It’s Monday morning and I arrive early to get a cup of coffee before starting the new week. I quickly stop at my desk and the phone rings. I hear a familiar question, “Good morning, I want to ship some prunes to Japan. What will it cost me for pesticide testing?” I sit down; my coffee will have to wait because this is going to take some time. This conversation is all too familiar and I know in the end, the member will not be completely satisfied.
Simply put, pesticide residue testing is complicated. Customer requests seem simple: (1) test all pesticides known to mankind, (2) use high sensitivity and detection, (3) rapid turn-around time, (4) be relatively inexpensive and, (5) use an accredited laboratory that knows what they are doing.
Although these five requests don’t seem unmanageable, I would like to discuss the ease and discomforts that come with each step.
Test all pesticides: There are hundreds and hundreds of pesticides and each one is unique with its own challenge of detection. There are 649 registered “crop protection compounds” (also known as pesticides) with tolerances for food. Finding the ones that are approved for individual commodities and the tolerances is a challenge in itself. There are a number of online search engines but they all seem to miss some oddball compounds. Whenever asked to provide a list of “approved pesticides” in a commodity, I always balk, as the list changes on a regular basis and I may miss one myself. However, when asked if a specific pesticide is registered, I can easily locate the answer.
High Sensitivity and Detection: Pesticides can be volatile or not, water soluble or not, fluorescent or not, heat stable or not, plus a number of ‘other’ or not. Their individual chemical peculiarities affect how the laboratories detect and quantify them. Some are easy to detect at very low levels, but not all. As labs are required to get closer and closer to zero, detection and measuring becomes more and more difficult.
Rapid Turn Around Time: In pesticide testing there are three general screens that are used.
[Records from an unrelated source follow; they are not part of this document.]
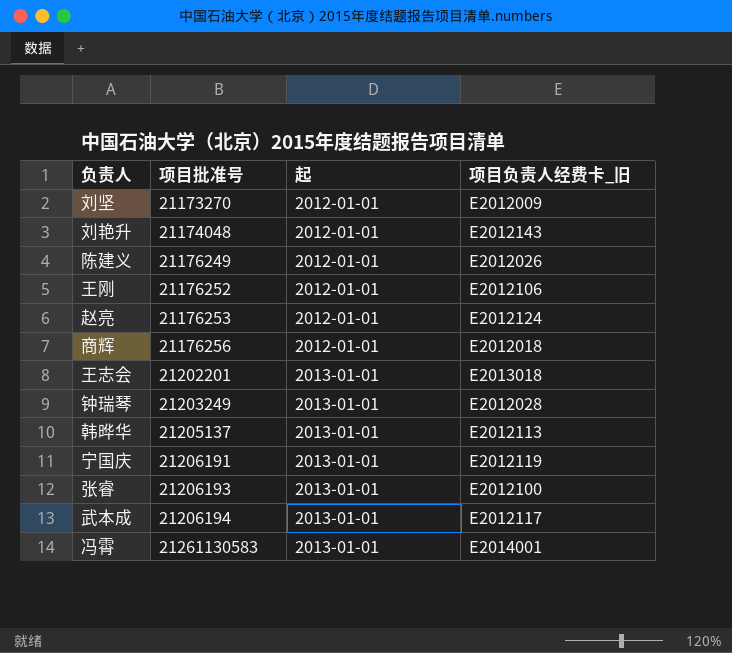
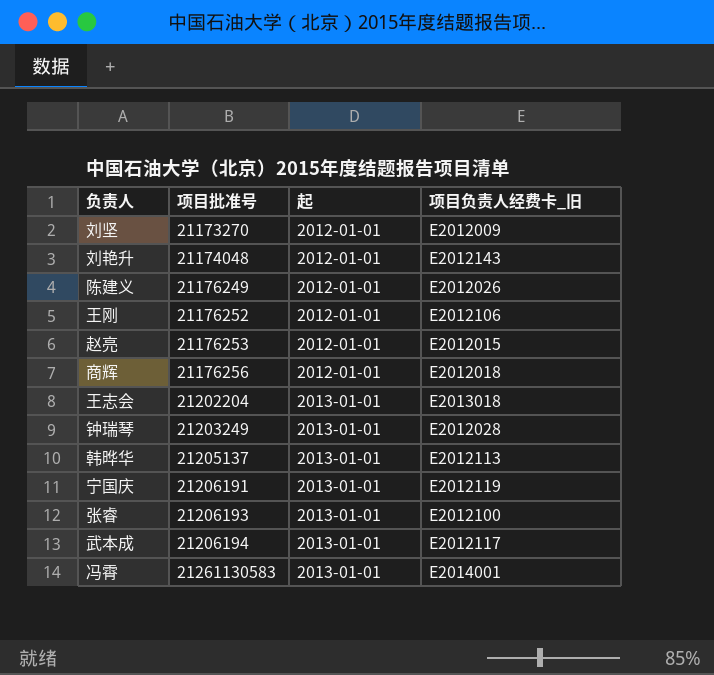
赵亮 | 项目负责人经费卡_旧: E2012124 -> E2012015
王志会 | 项目批准号: 21202201 -> 21202204

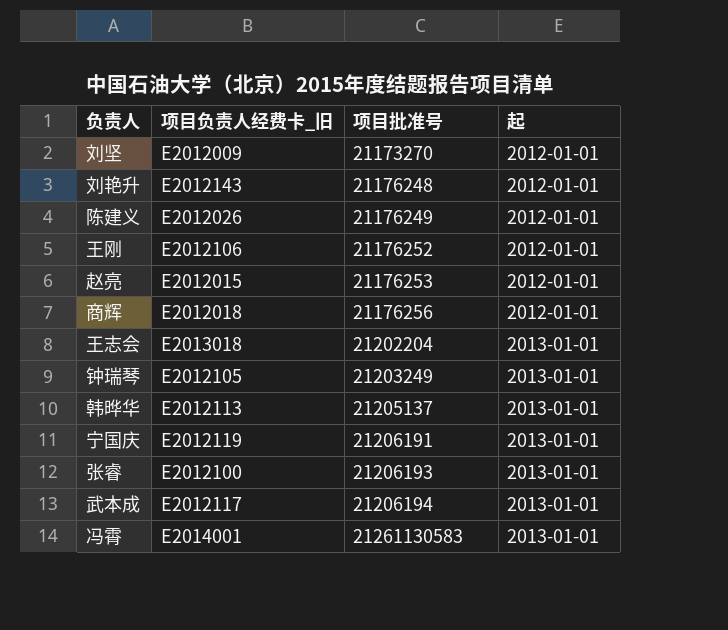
column 项目负责人经费卡_旧 | position: 4 -> 2
刘艳升 | 项目批准号: 21174048 -> 21176248
钟瑞琴 | 项目负责人经费卡_旧: E2012028 -> E2012105

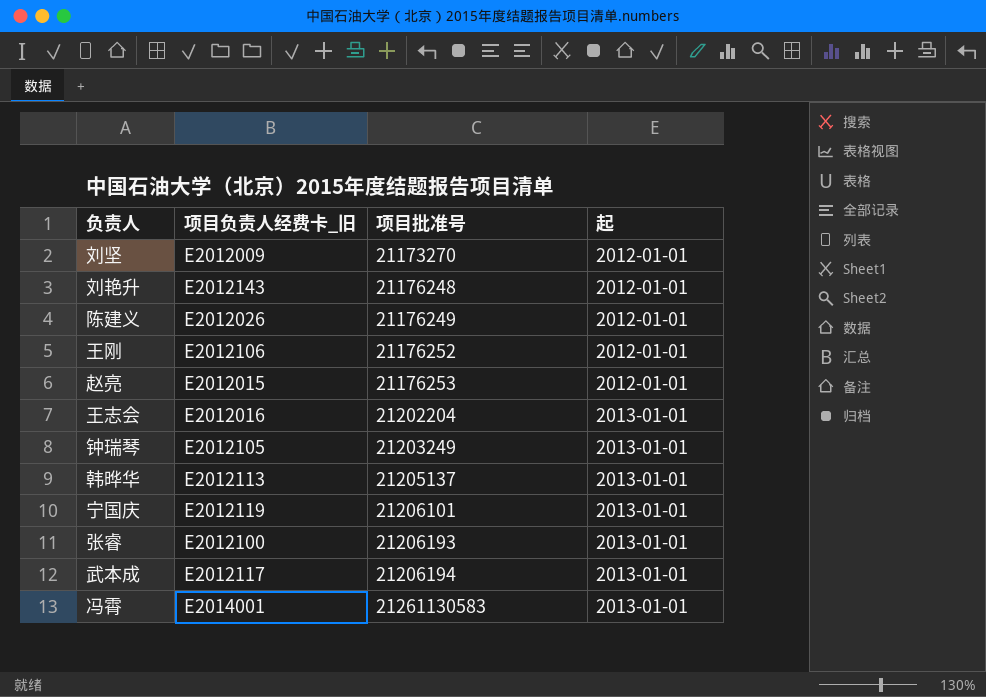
row 商辉: E2012018 | 21176256 | 2012-01-01 -> none
王志会 | 项目负责人经费卡_旧: E2013018 -> E2012016
宁国庆 | 项目批准号: 21206191 -> 21206101

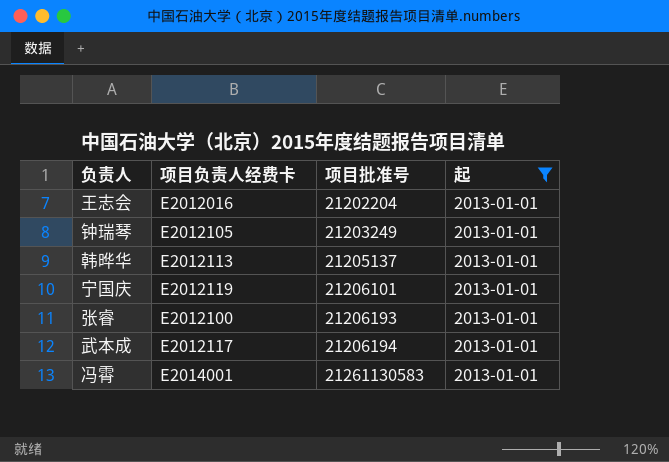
filter: none -> 起 = 2013-01-01
column name: 项目负责人经费卡_旧 -> 项目负责人经费卡

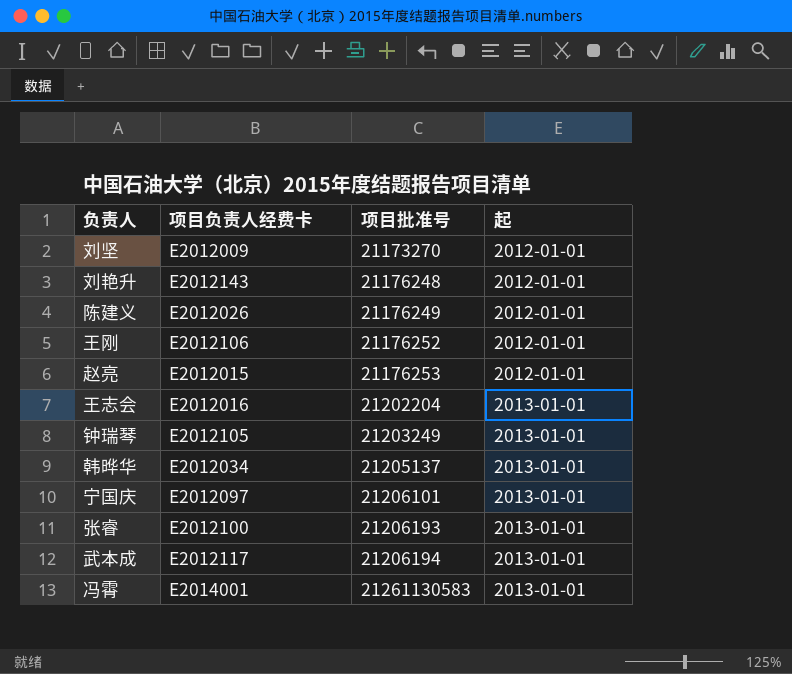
filter: 起 = 2013-01-01 -> none
韩晔华 | 项目负责人经费卡: E2012113 -> E2012034
宁国庆 | 项目负责人经费卡: E2012119 -> E2012097

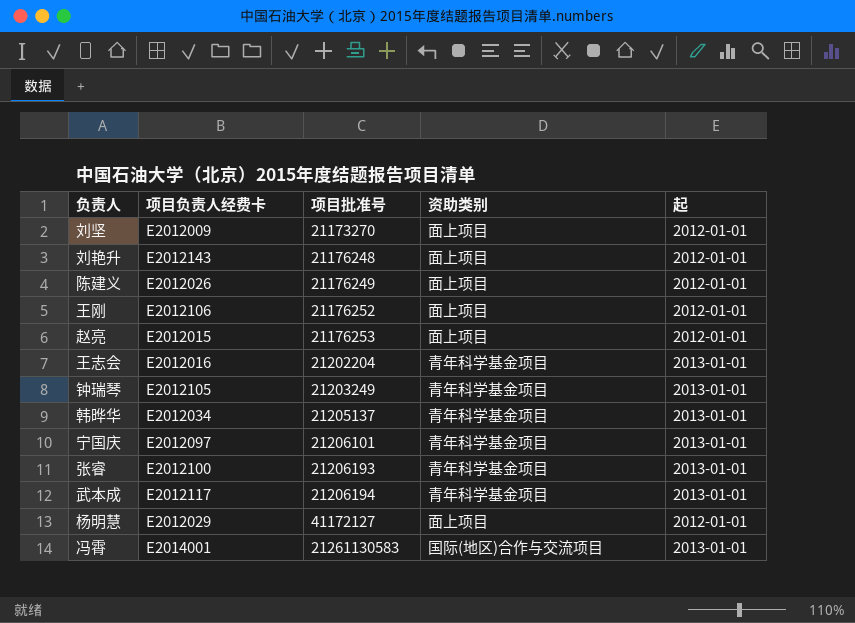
column 资助类别 | position: none -> 4
row 杨明慧: none -> E2012029 | 41172127 | 面上项目 | 2012-01-01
Screen II was developed by the US FDA in Los Angeles by Milton Luke. The other two screens are the Carmabate Screen and the EBDC Screen (also known as the Ethylene bis-dithio carbamate screen). As you can image, each of the three screens have different strengths and weaknesses, so that’s why one screen may be better at detecting certain commodities and classifications of pesticides than another. All of these screens take time, especially when multiple pesticides are being tested individually. It’s important to ensure the pesticides are identified correctly. The turnaround time depends on the compounds you request. Most can be completed in a couple of days, some take up to a week. If outside analysis is required, it is not unusual for this to take a few weeks to complete.
Inexpensive: Everyone is concerned with laboratory expense. Cost is one of the most common questions a lab hears. Screen II, Carbamate Screen, EBDC Screen and some individual procedures can easily be over $900 per sample. This amount has never made anyone happy.
Accreditation of Laboratories: In California all laboratories in the pesticide business for food are required to be accredited by the Department of Health Services. If pesticide testing for food is done in other states, those labs are not required to have the rigorous requirements of California. ACFSQ/DFA has been accredited for more than a decade. The accreditation mandates an annual audit and incredibly difficult check samples. When the Japanese Ministry of Health Labor and Welfare evaluated our credentials, we were given an “Official Laboratory Status”. We are the only private lab in the United States with this recommendation.
As you can see, pesticides are very complicated. This is why I don’t have a simple answer when you call. Pesticides are complex and difficult, and the main reason my first cup of coffee comes at first break!